Material for this task START

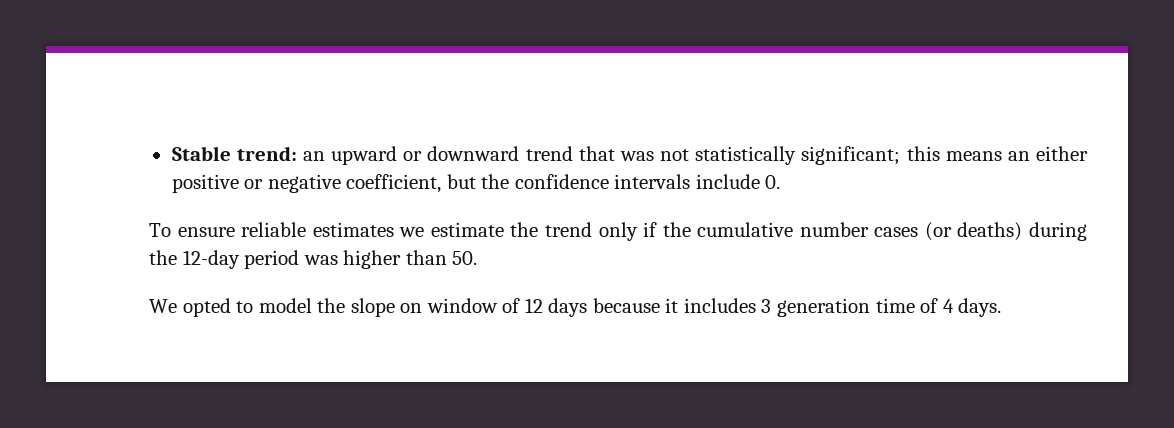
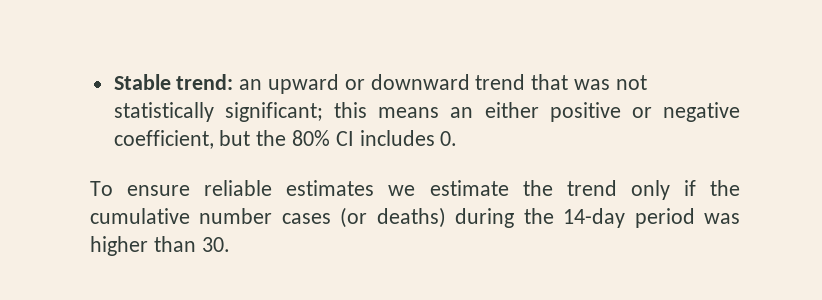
[514,174,760,189] confidence intervals include -> [292,130,435,146] 80% CI includes
[182,250,240,269] 12-day -> [563,208,626,228] 14-day
[452,251,478,265] [149,298,1002,317] 50. // We opted to model the slope on window of 12 days because it includes 3 generation time of 4 days. -> [201,237,230,252] 30.

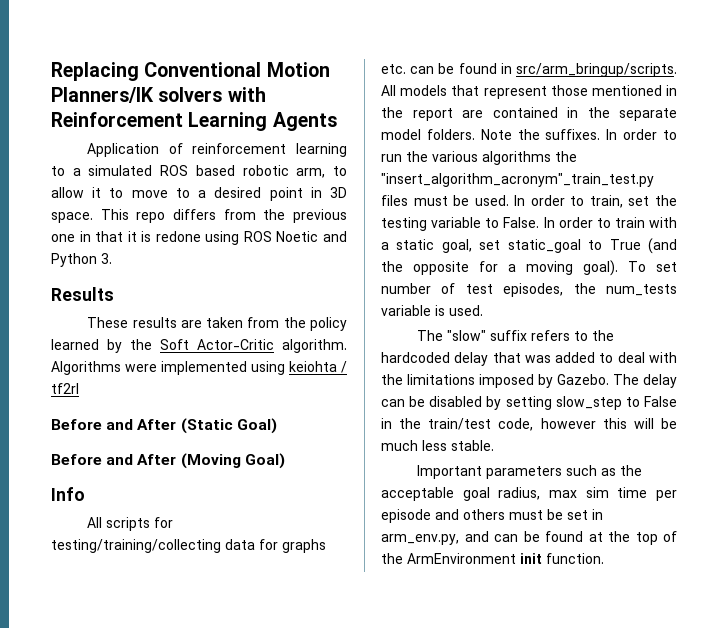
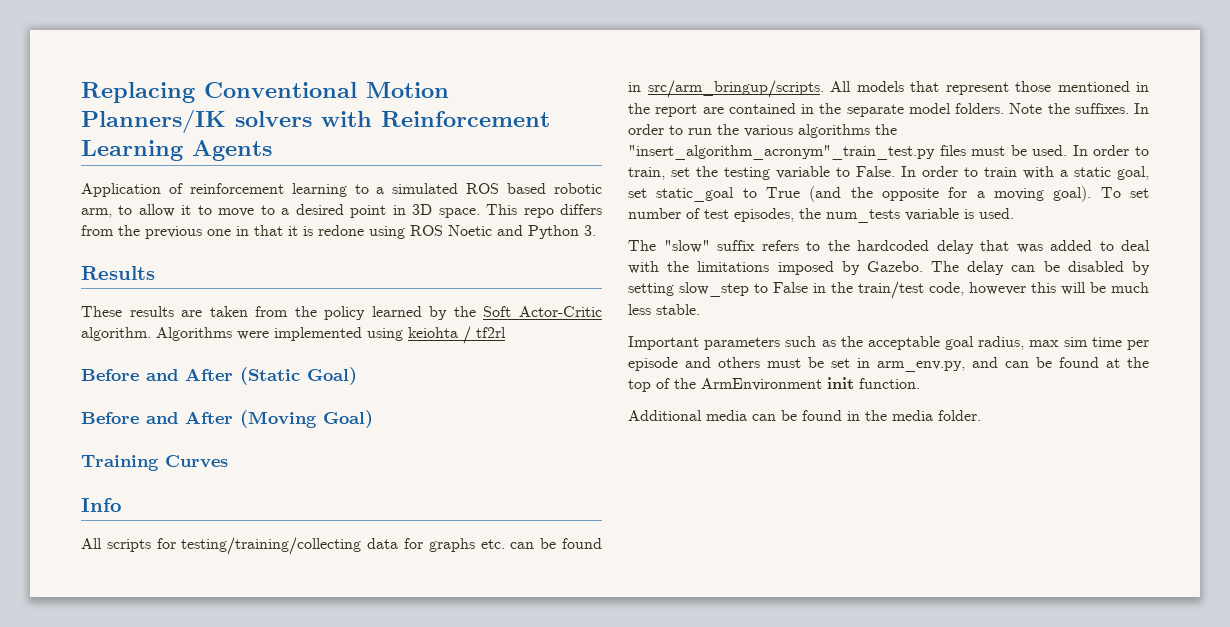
(285, 461) none -> [81,455,228,471] // Training Curves
(604, 558) none -> [628,410,981,421] // Additional media can be found in the media folder.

Material for this task END

**Work required**
Your copy should hold only the lines from the one containing "[452,251,478,265] [149,298,1002,317] 50." through the last line of the listing, both included, retyped exactly and free of pictures.

**Task output**
[452,251,478,265] [149,298,1002,317] 50. // We opted to model the slope on window of 12 days because it includes 3 generation time of 4 days. -> [201,237,230,252] 30.

(285, 461) none -> [81,455,228,471] // Training Curves
(604, 558) none -> [628,410,981,421] // Additional media can be found in the media folder.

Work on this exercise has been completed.